3. Stocks flat; ISM non-manufacturing eyed
U.S. stock markets are set to reopen after the Independence Day weekend in muted tone, with one eye on the release later in the week of the minutes from the Federal Reserve’s last policy meeting.
By 6:20 AM ET, the Dow Jones futures contract, S&P 500 futures and NASDAQ futures were all down by less than 0.1%.
Stocks likely to be in focus include the oil and gas sector, with the key question being whether U.S. shale oil producers will be able to respond to the spike in crude prices by raising their own production. Anecdotal reports, and surveys such as those by the Dallas Federal Reserve, have suggested that the sector has struggled to attract fresh money in recent months and may struggle to cash in.

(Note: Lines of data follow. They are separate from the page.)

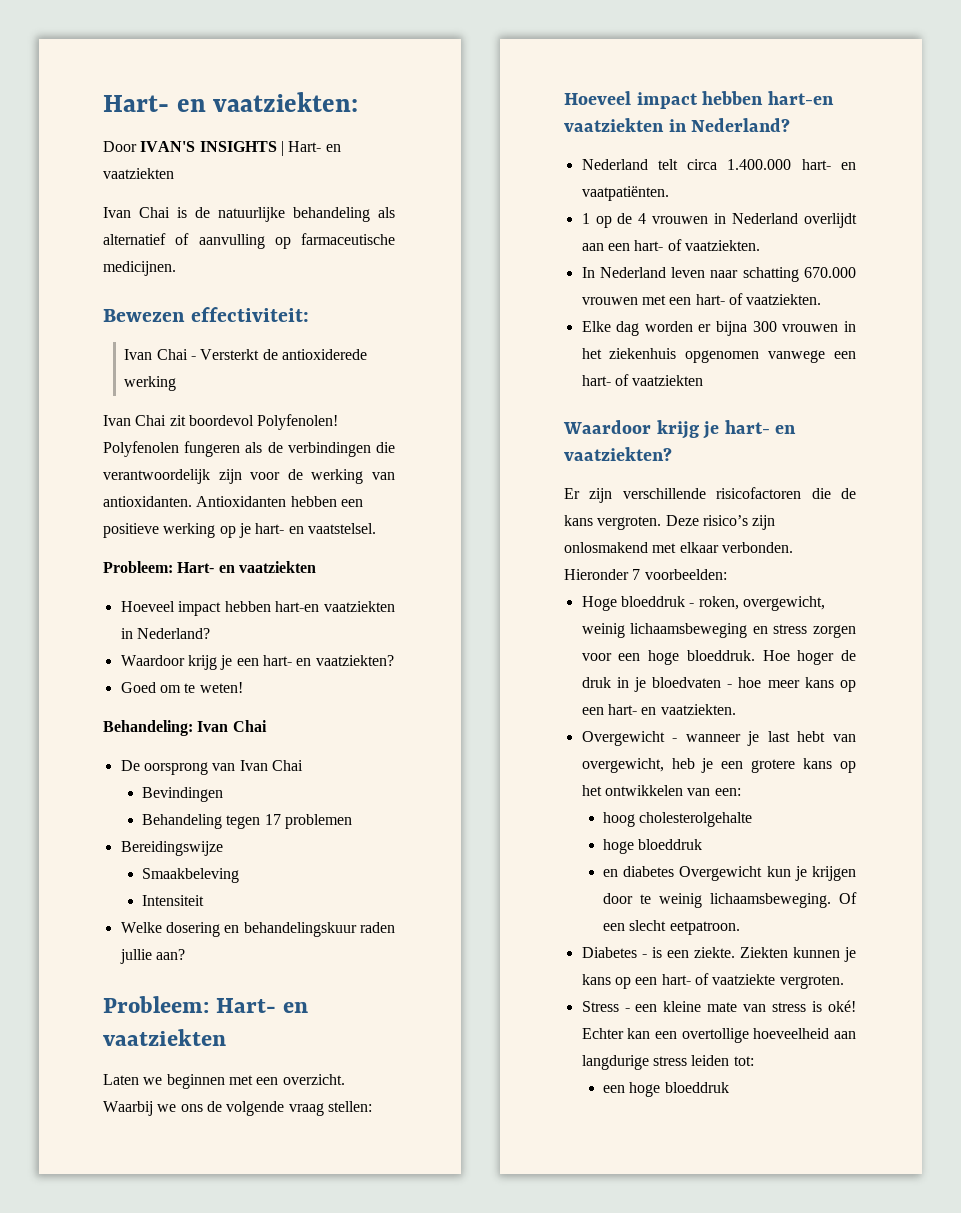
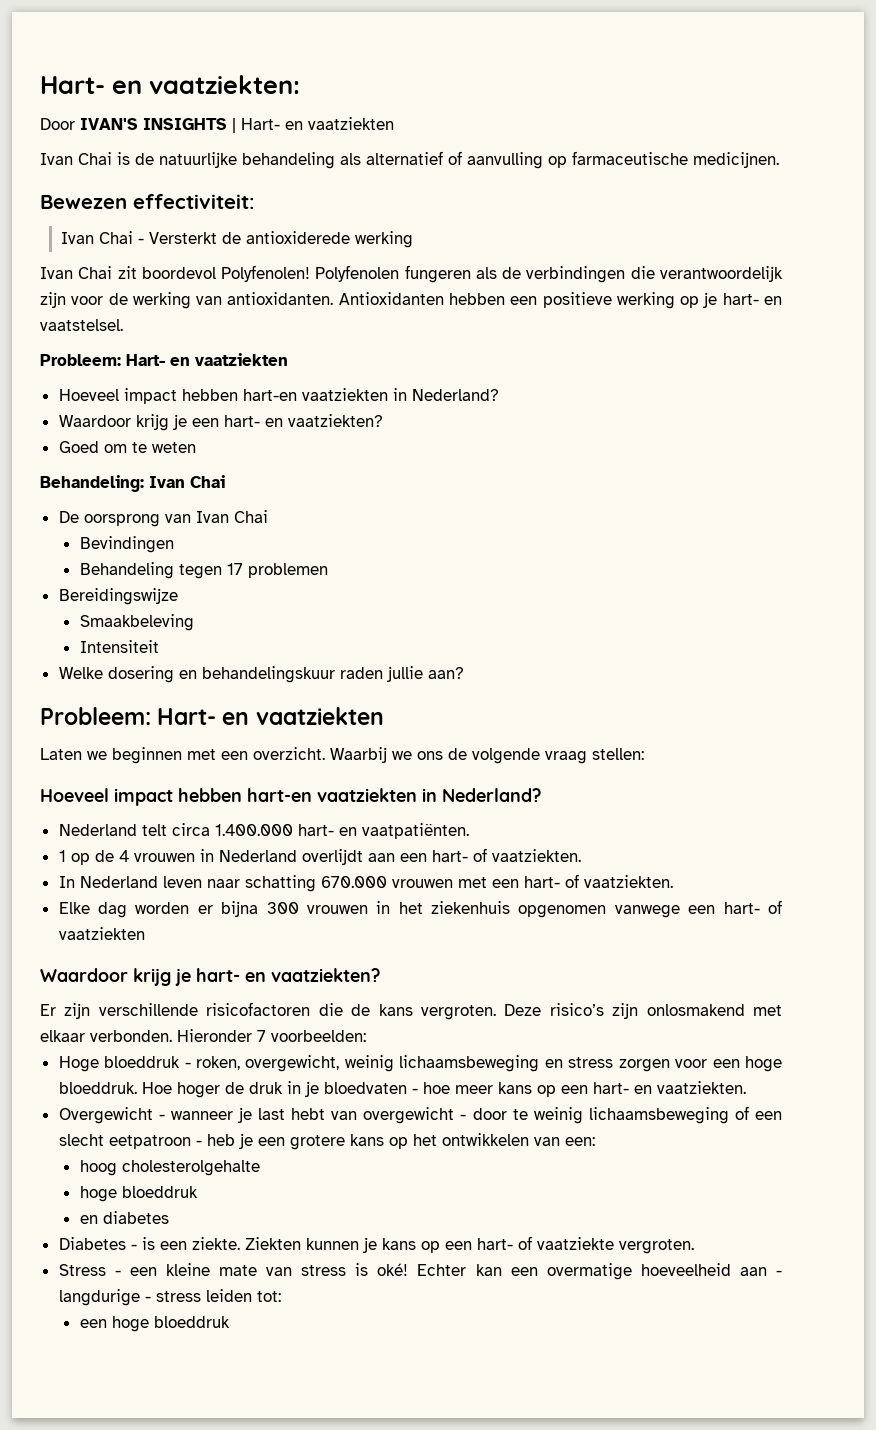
- Goed om te weten!
+ Goed om te weten
- Overgewicht - wanneer je last hebt van overgewicht, heb je een grotere kans op het ontwikkelen van een:
+ Overgewicht - wanneer je last hebt van overgewicht - door te weinig lichaamsbeweging of een slecht eetpatroon - heb je een grotere kans op het ontwikkelen van een:
- en diabetes Overgewicht kun je krijgen door te weinig lichaamsbeweging. Of een slecht eetpatroon.
+ en diabetes
- Echter kan een overtollige hoeveelheid aan langdurige stress leiden tot:
+ Echter kan een overmatige hoeveelheid aan - langdurige - stress leiden tot:

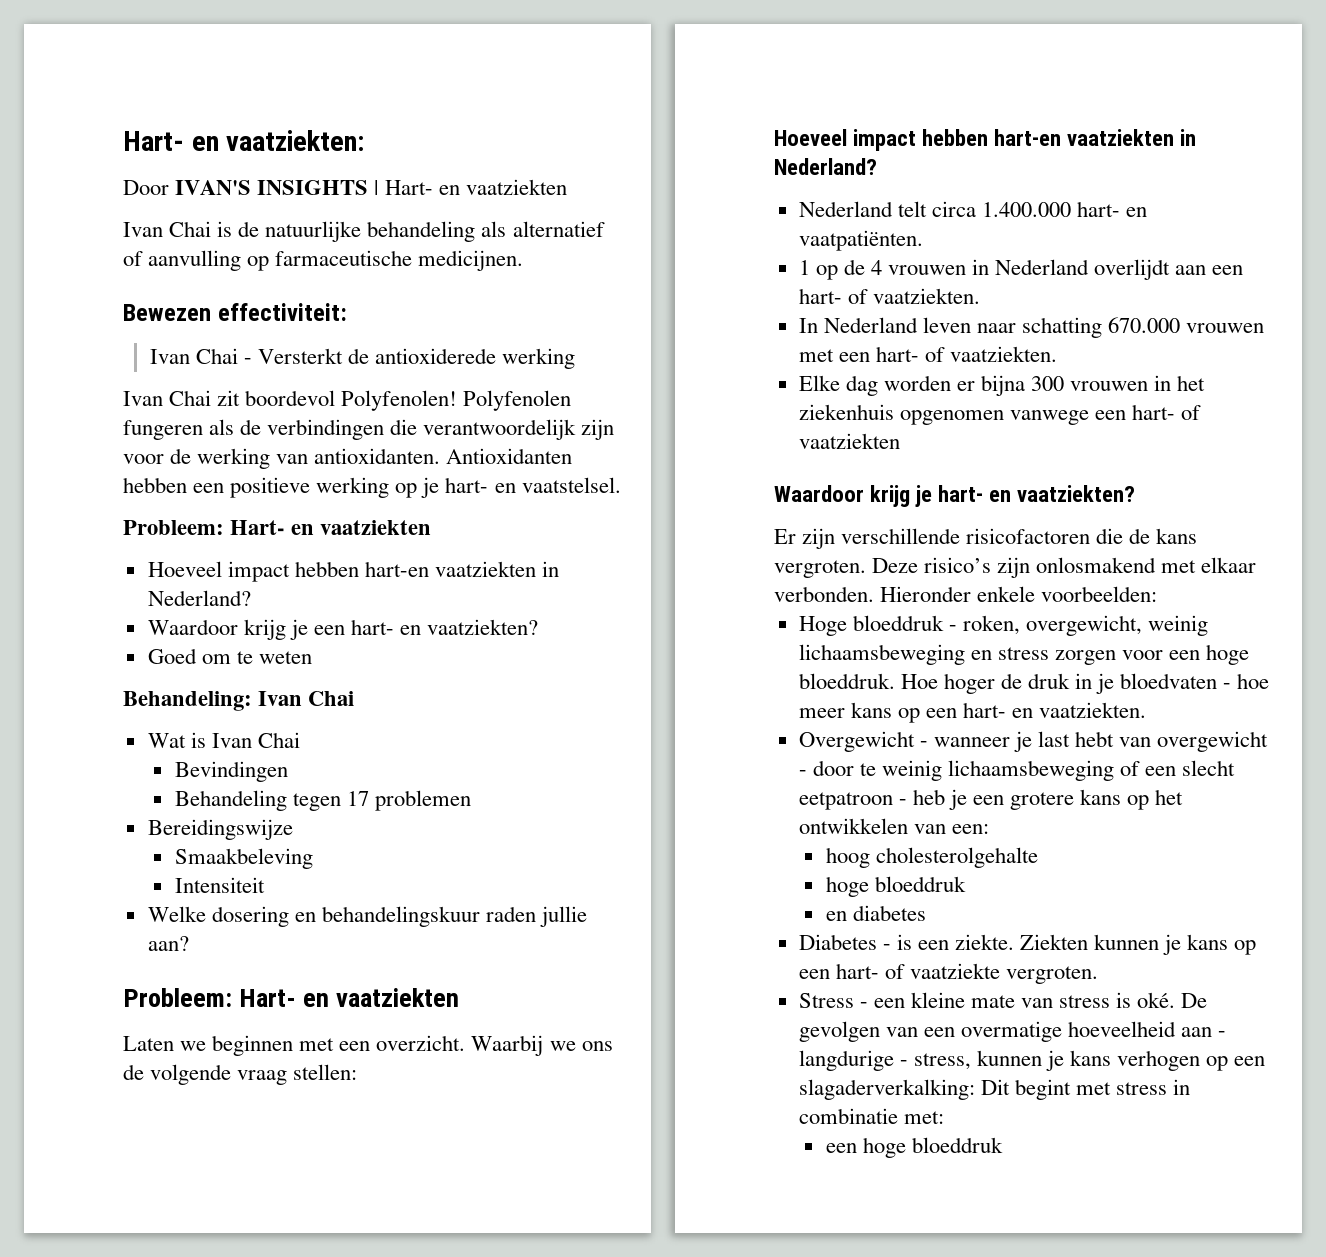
- De oorsprong van Ivan Chai
+ Wat is Ivan Chai
- Hieronder 7 voorbeelden:
+ Hieronder enkele voorbeelden:
- Stress - een kleine mate van stress is oké! Echter kan een overmatige hoeveelheid aan - langdurige - stress leiden tot:
+ Stress - een kleine mate van stress is oké. De gevolgen van een overmatige hoeveelheid aan - langdurige - stress, kunnen je kans verhogen op een slagaderverkalking: Dit begint met stress in combinatie met:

At 10 AM ET, the Institute of Supply Management will release its non-manufacturing survey for June.
4. German factory orders show chip pressure on auto sector
Overnight signals from the global economy have been mixed: the Australian central bank said it will reduce the pace of asset purchases, citing the robust economic recovery. It still doesn’t expect to raise its key rate before 2024, however.
In Germany, meanwhile, factory orders in May fell by over 3%, largely due to weakness in the auto sector. The numbers were a sign that the global chip shortage is finally making itself felt in reduced sales and production levels. Separately, Nissan (OTC:NSANY) and Honda (T:7267) both reported that their sales in China fell by between 16% and 18% in June.

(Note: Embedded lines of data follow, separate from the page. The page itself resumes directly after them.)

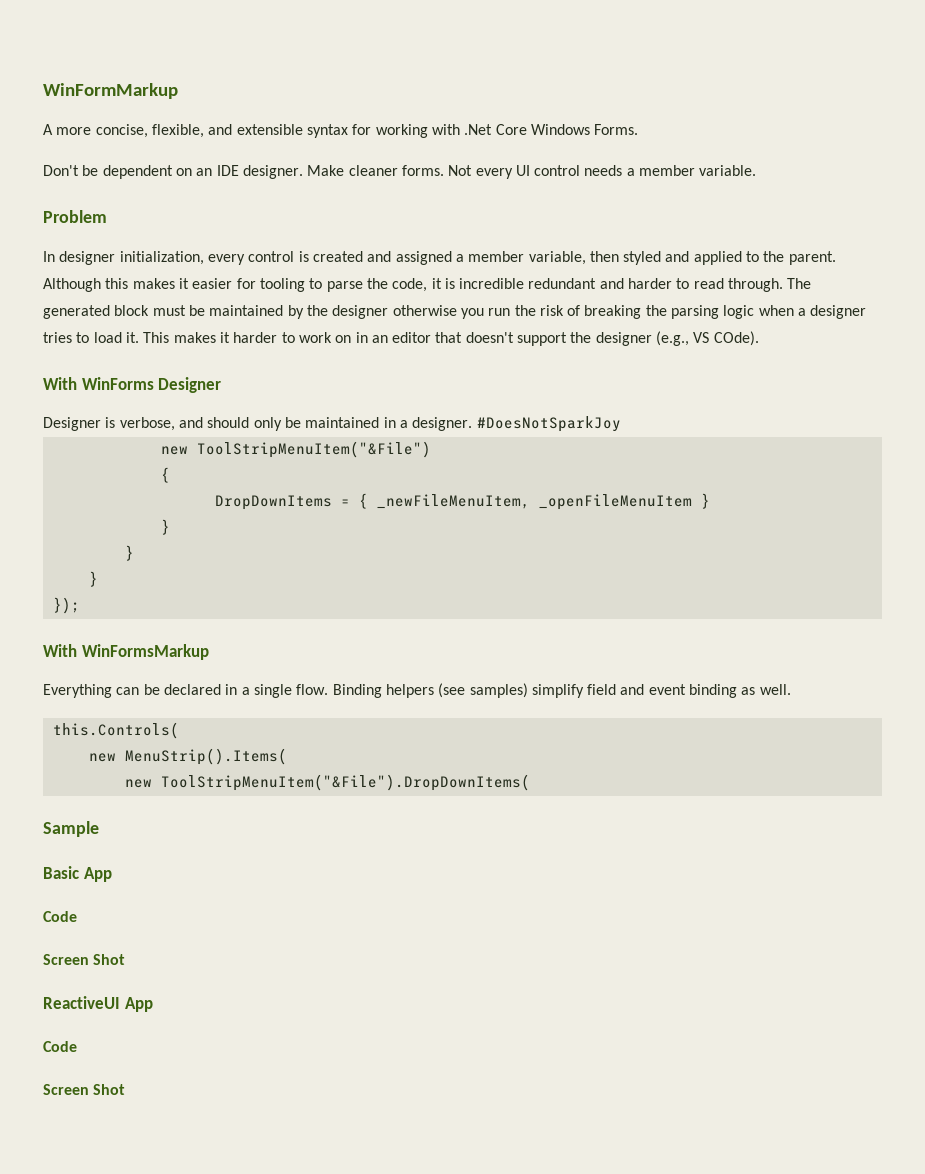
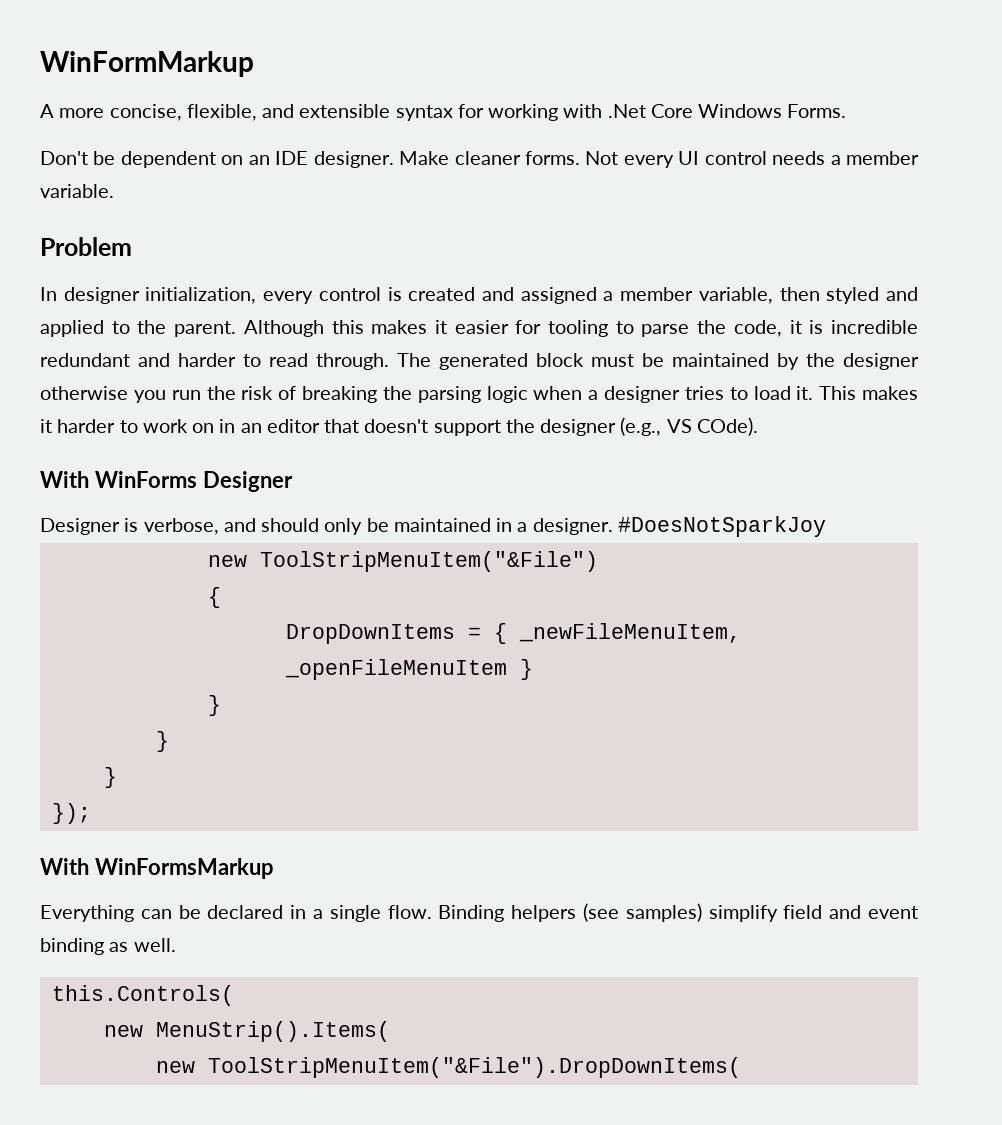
- Sample
- Basic App
- Code
- Screen Shot
- ReactiveUI App
- Code
- Screen Shot

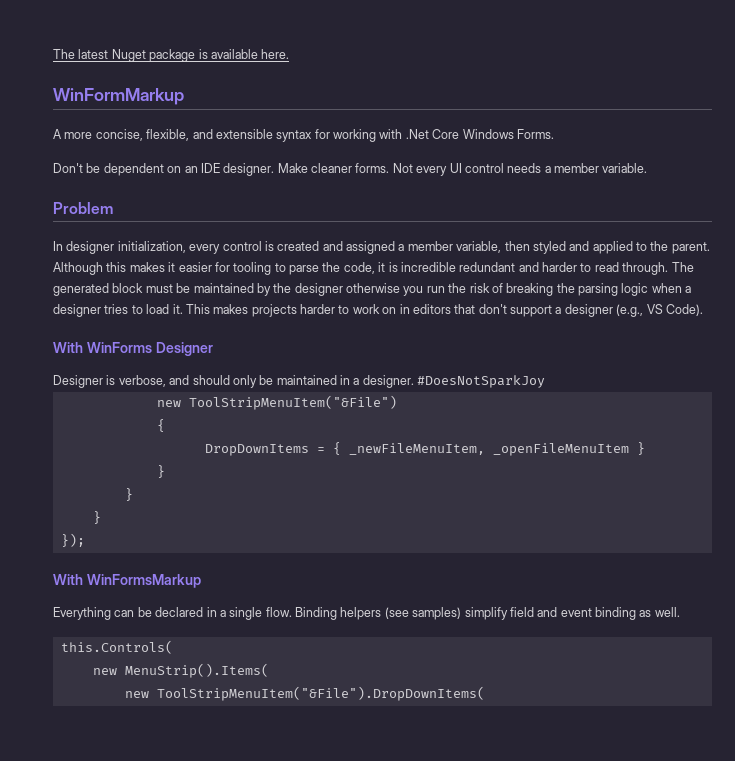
+ The latest Nuget package is available here.
- This makes it harder to work on in an editor that doesn't support the designer (e.g., VS COde).
+ This makes projects harder to work on in editors that don't support a designer (e.g., VS Code).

There was better news from the U.K., where Prime Minister Boris Johnson recommitted to ending all remaining Covid-19 restrictions on July 19, despite a wave of new cases, principally caused by the delta variant of the virus. With over half of adult Britons fully vaccinated, the wave of new cases has not resulted – at least so far – in a sharp rise in hospital admissions.
5. Paying the danegeld, Kaseya remix
The hacking group REvil demanded a total of $70 million from the companies it disrupted in a widespread ransomware attack just before the weekend.
The attack, which exploited weaknesses in software provided by the Kaseya company, was the latest in a series of increasingly brazen episodes that have crippled the Colonial Pipeline Company and meat producer JBS.
The REvil group is believed to be based in Russia, whose president Vladimir Putin only recently discussed the issue of cyberattacks with U.S. President Joe Biden. Shares in U.S. cybersecurity companies were mixed in premarket, with FireEye (NASDAQ:FEYE) stock up 1.8% but Crowdstrike (NASDAQ:CRWD) down 0.2%.